People with HIV in Denmark who smoke greatly underestimate the impact of smoking on life expectancy, a study of perceptions of life expectancy published this month in the Journal of Acquired Immune Deficiency Syndromes shows.
Current smokers living with HIV, asked to estimate their life expectancy, anticipated their life expectancy to be 3.65 years lower than people with HIV who had never smoked. However, epidemiological research carried out in Denmark indicates that smoking reduces life expectancy by 12 years in people living with HIV.

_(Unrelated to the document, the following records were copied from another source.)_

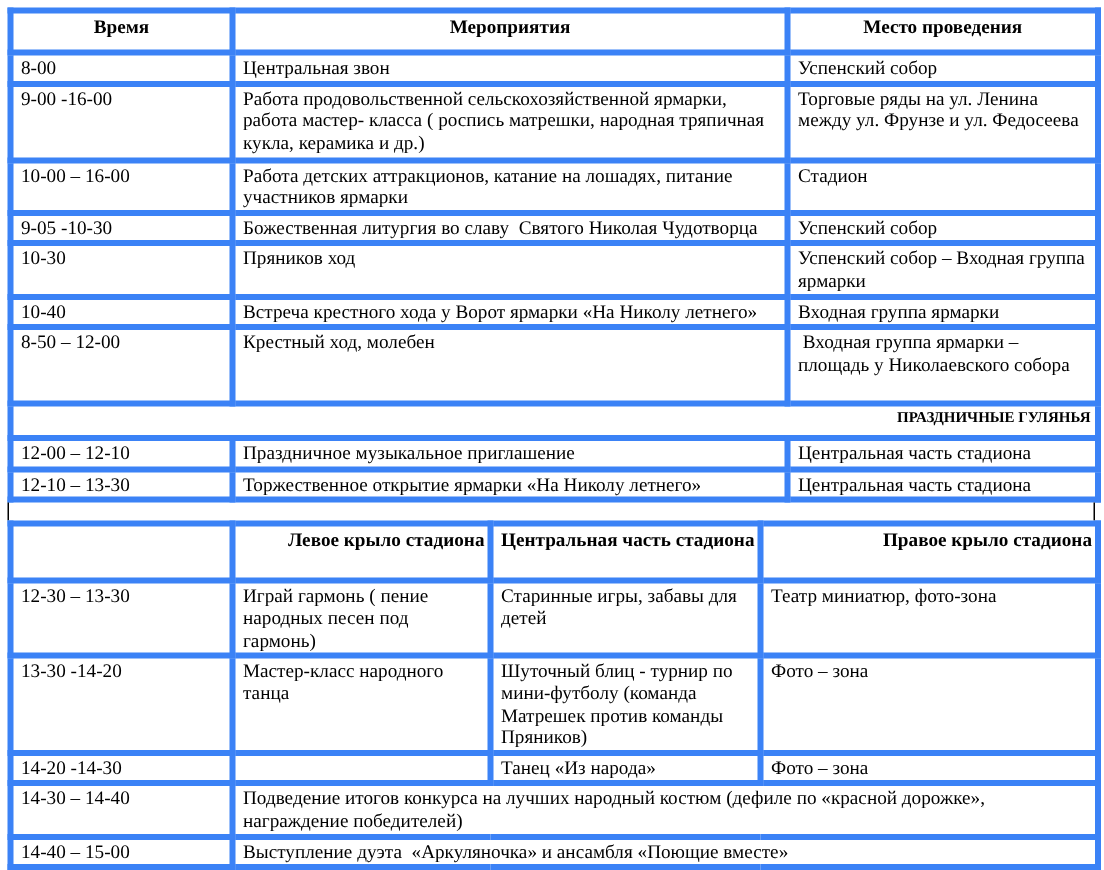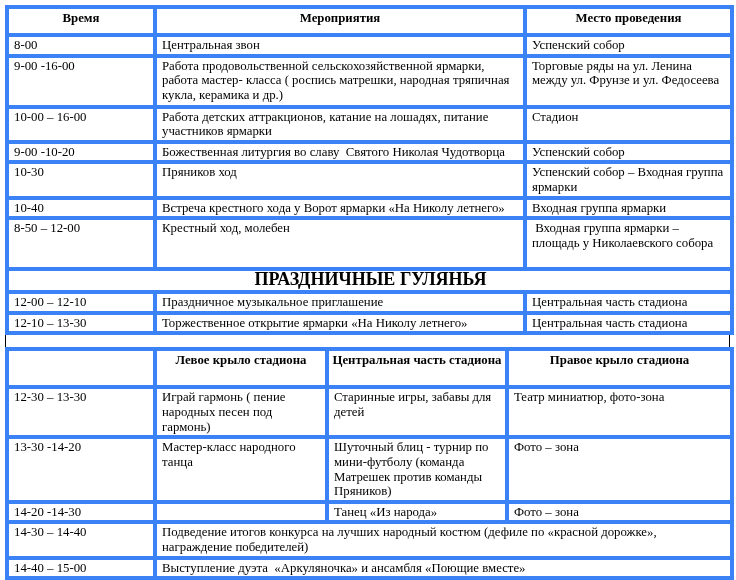"9-00 -10-20" td { text: 9-00 -10-20 -> 9-05 -10-30 }
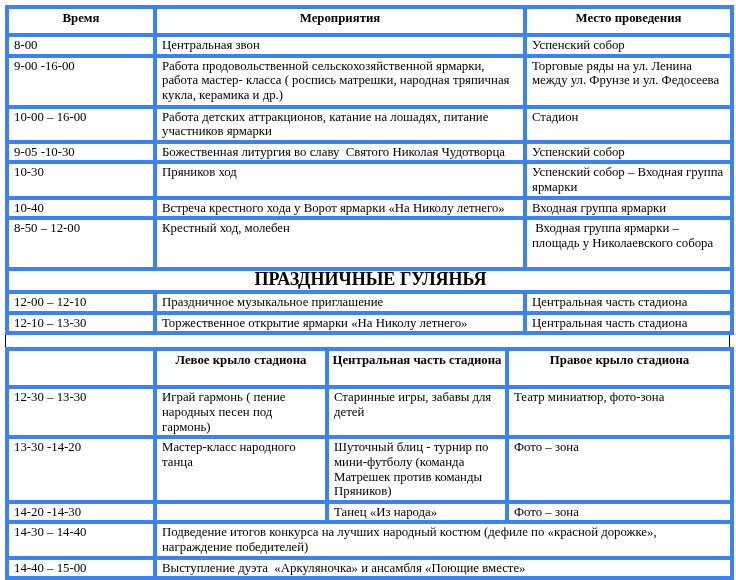"ПРАЗДНИЧНЫЕ ГУЛЯНЬЯ" td.section { font-size: 18px -> 10px; text-align: center -> right }
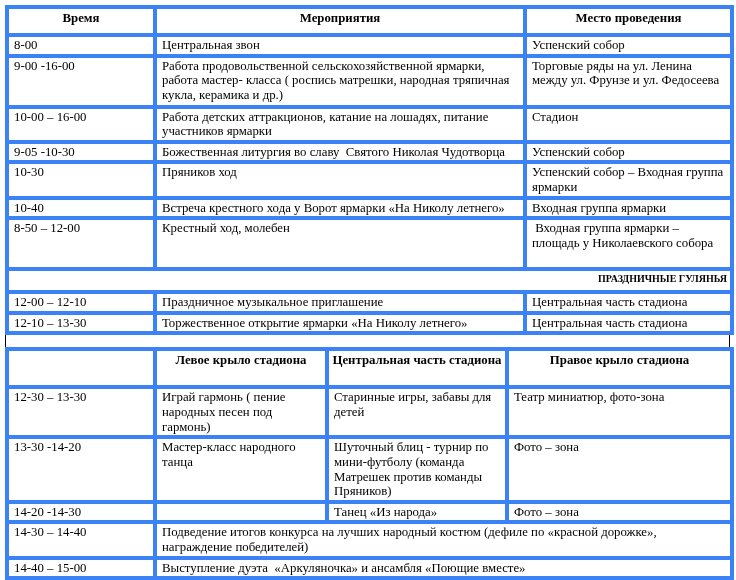"Левое крыло стадиона" .h32h th { text-align: none -> right }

In comparison, the overall estimation of life expectancy by people living with HIV was accurate. Danish research estimates that HIV infection will reduce life expectancy by five years compared to the general population. People living with HIV perceived their life expectancy to be almost four-and-a-half years shorter (4.26 years) than people in the general population asked to estimate their life expectancy.
The study was carried out by researchers at the University of Copenhagen who have previously investigated changes in life expectancy in people living with HIV resulting from successful antiretroviral treatment. Using Denmark’s national cohort of people receiving HIV care, other researchers have looked at the impact of smoking on life expectancy in people living with HIV.
In this study, the University of Copenhagen researchers asked a cohort of 937 people living with HIV and 6147 age-matched controls from the general population what age they expected to live to, and analysed responses based on demographic and behavioural data gathered as part of larger cohort studies.
The median age of participants was 51 years for people living with HIV and 53 years for the general population. The cohort was 88% male. Thirty per cent of people living with HIV were current smokers compared to 14% of the general population sample, and 35% of people living with HIV were former smokers compared to 38% of the general population.
People living with HIV expected to live to the age of 80.5 on average, while people in the general population expected to live to the age of 85.2 years (p < 0.0001).
This differential is remarkably close to the difference in life expectancy estimated in one national cohort study carried out in Denmark, which projected a reduction of 5.1 years in life expectancy compared to the general population for people with HIV taking effective antiretroviral therapy. However, another study which looked at people living with HIV aged 50 and over, found that life expectancy for this group was almost nine years shorter than for the general population.
When asked about the effects of smoking, people living with HIV who smoked estimated that smoking would reduce life expectancy by 3.65 years and general population respondents estimated that it would reduce life expectancy by 4.36 years. Smokers with a longer history of smoking were likely to estimate that smoking had a greater negative impact on life expectancy, so that for every ten years of smoking 20 cigarettes a day, they cut their estimate of life expectancy by 0.69 years.
Factors related to HIV disease such as current CD4 count, viral load, previous AIDS diagnosis or hepatitis C did not affect perceptions of life expectancy among people living with HIV.
Multivariate analysis found that male sex and higher alcohol consumption were each independently associated with modestly lower self-perceived life expectancy. No education after high school was associated with a 1.76-year reduction in estimated life expectancy. HIV was associated with a 4.26-year reduction in estimated life expectancy.
The investigators speculate that the focus on HIV infection, both by healthcare providers and by people living with HIV, has shifted attention away from the harmful effects of smoking.
“Disseminating knowledge about the harmful effects of smoking is a perquisite for an individual to make behavioural changes, and this study emphasizes the need for clinicians to communicate this knowledge to PLWH [people living with HIV],” the study authors conclude.